WORK TASK:
Each line of the records is to be returned verbatim, with the images omitted.

STORED DATA:
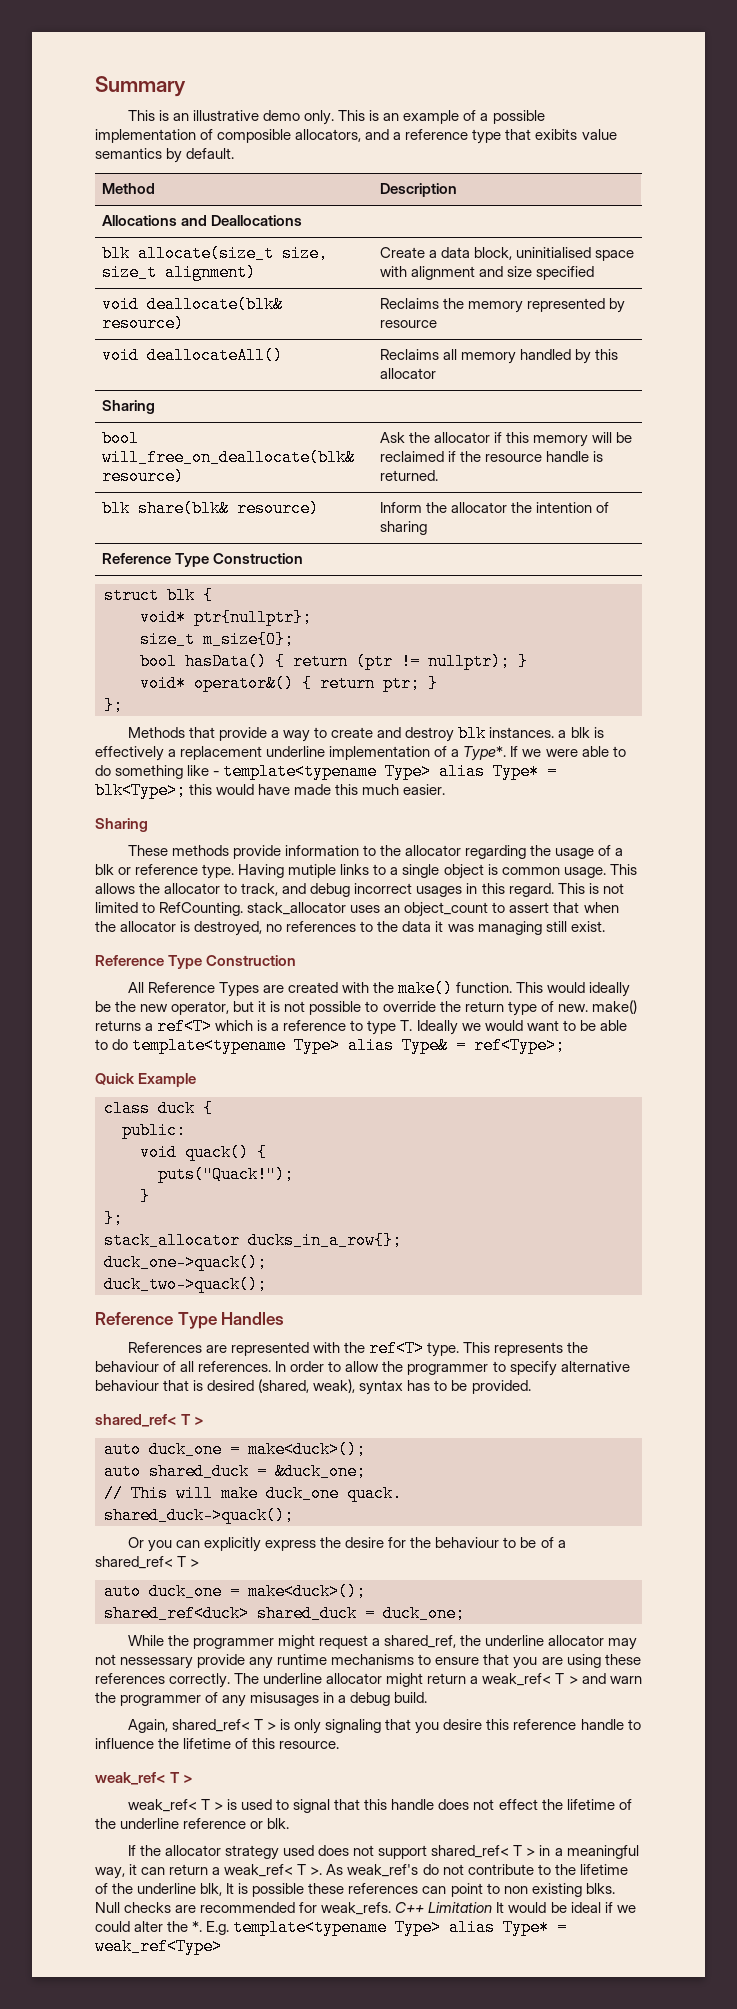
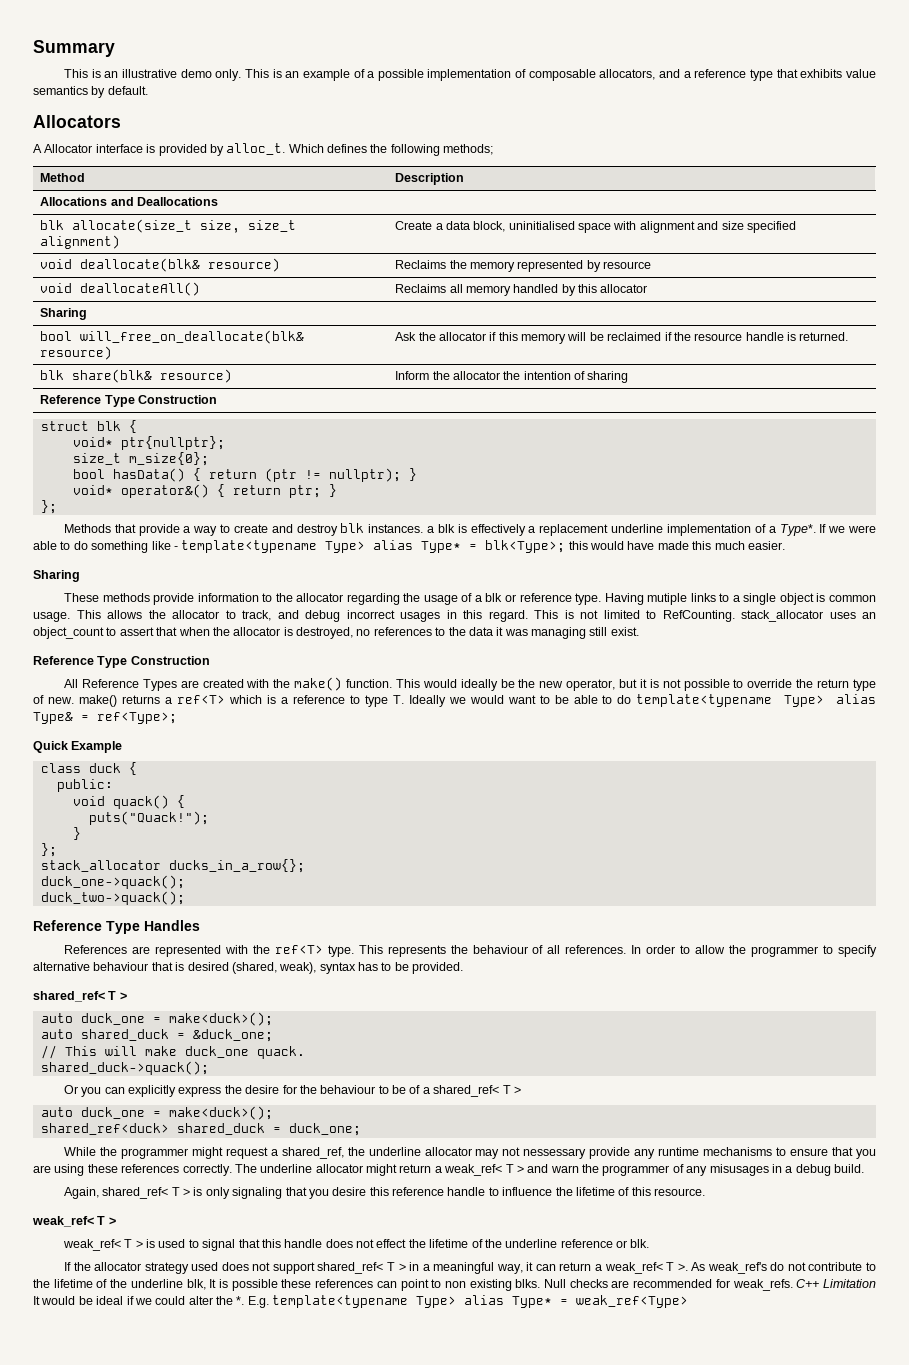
- This is an example of a possible implementation of composible allocators, and a reference type that exibits value semantics by default.
+ This is an example of a possible implementation of composable allocators, and a reference type that exhibits value semantics by default.
+ Allocators
+ A Allocator interface is provided by alloc_t. Which defines the following methods;

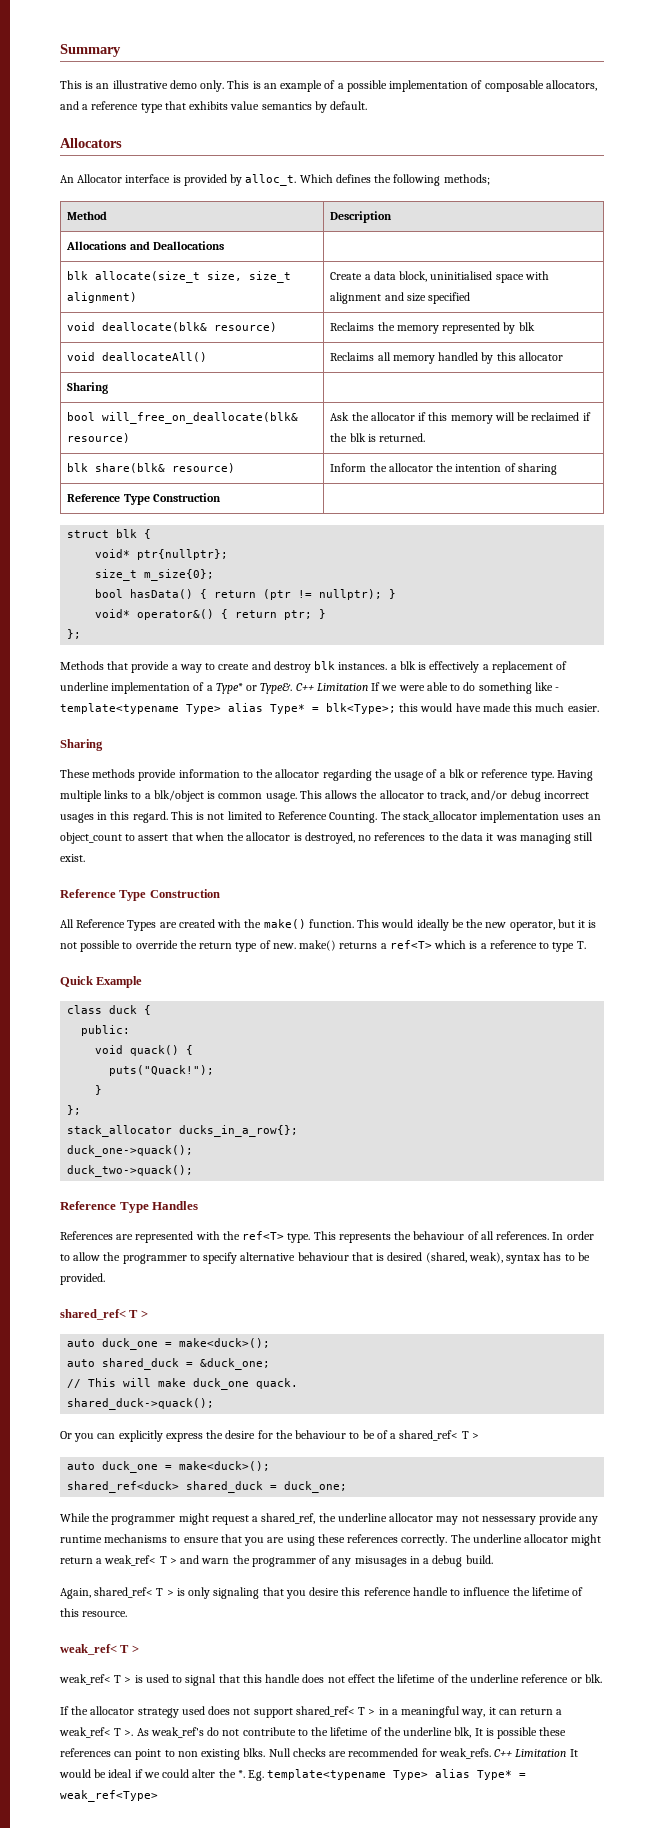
- A Allocator interface is provided by alloc_t.
+ An Allocator interface is provided by alloc_t.
- void deallocate(blk& resource) | Reclaims the memory represented by resource
+ void deallocate(blk& resource) | Reclaims the memory represented by blk
- bool will_free_on_deallocate(blk& resource) | Ask the allocator if this memory will be reclaimed if the resource handle is returned.
+ bool will_free_on_deallocate(blk& resource) | Ask the allocator if this memory will be reclaimed if the blk is returned.
- Methods that provide a way to create and destroy blk instances. a blk is effectively a replacement underline implementation of a Type*. If we were able to do something like - template<typename Type> alias Type* = blk<Type>; this would have made this much easier.
+ Methods that provide a way to create and destroy blk instances. a blk is effectively a replacement of underline implementation of a Type* or Type&. C++ Limitation If we were able to do something like - template<typename Type> alias Type* = blk<Type>; this would have made this much easier.
- Having mutiple links to a single object is common usage.
+ Having multiple links to a blk/object is common usage.
- This allows the allocator to track, and debug incorrect usages in this regard.
+ This allows the allocator to track, and/or debug incorrect usages in this regard.
- This is not limited to RefCounting. stack_allocator uses an object_count to assert that when the allocator is destroyed, no references to the data it was managing still exist.
+ This is not limited to Reference Counting. The stack_allocator implementation uses an object_count to assert that when the allocator is destroyed, no references to the data it was managing still exist.
- This would ideally be the new operator, but it is not possible to override the return type of new. make() returns a ref<T> which is a reference to type T. Ideally we would want to be able to do template<typename Type> alias Type& = ref<Type>;
+ This would ideally be the new operator, but it is not possible to override the return type of new. make() returns a ref<T> which is a reference to type T.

TASK RESPONSE:
- This is an example of a possible implementation of composible allocators, and a reference type that exibits value semantics by default.
+ This is an example of a possible implementation of composable allocators, and a reference type that exhibits value semantics by default.
+ Allocators
+ A Allocator interface is provided by alloc_t. Which defines the following methods;

- A Allocator interface is provided by alloc_t.
+ An Allocator interface is provided by alloc_t.
- void deallocate(blk& resource) | Reclaims the memory represented by resource
+ void deallocate(blk& resource) | Reclaims the memory represented by blk
- bool will_free_on_deallocate(blk& resource) | Ask the allocator if this memory will be reclaimed if the resource handle is returned.
+ bool will_free_on_deallocate(blk& resource) | Ask the allocator if this memory will be reclaimed if the blk is returned.
- Methods that provide a way to create and destroy blk instances. a blk is effectively a replacement underline implementation of a Type*. If we were able to do something like - template<typename Type> alias Type* = blk<Type>; this would have made this much easier.
+ Methods that provide a way to create and destroy blk instances. a blk is effectively a replacement of underline implementation of a Type* or Type&. C++ Limitation If we were able to do something like - template<typename Type> alias Type* = blk<Type>; this would have made this much easier.
- Having mutiple links to a single object is common usage.
+ Having multiple links to a blk/object is common usage.
- This allows the allocator to track, and debug incorrect usages in this regard.
+ This allows the allocator to track, and/or debug incorrect usages in this regard.
- This is not limited to RefCounting. stack_allocator uses an object_count to assert that when the allocator is destroyed, no references to the data it was managing still exist.
+ This is not limited to Reference Counting. The stack_allocator implementation uses an object_count to assert that when the allocator is destroyed, no references to the data it was managing still exist.
- This would ideally be the new operator, but it is not possible to override the return type of new. make() returns a ref<T> which is a reference to type T. Ideally we would want to be able to do template<typename Type> alias Type& = ref<Type>;
+ This would ideally be the new operator, but it is not possible to override the return type of new. make() returns a ref<T> which is a reference to type T.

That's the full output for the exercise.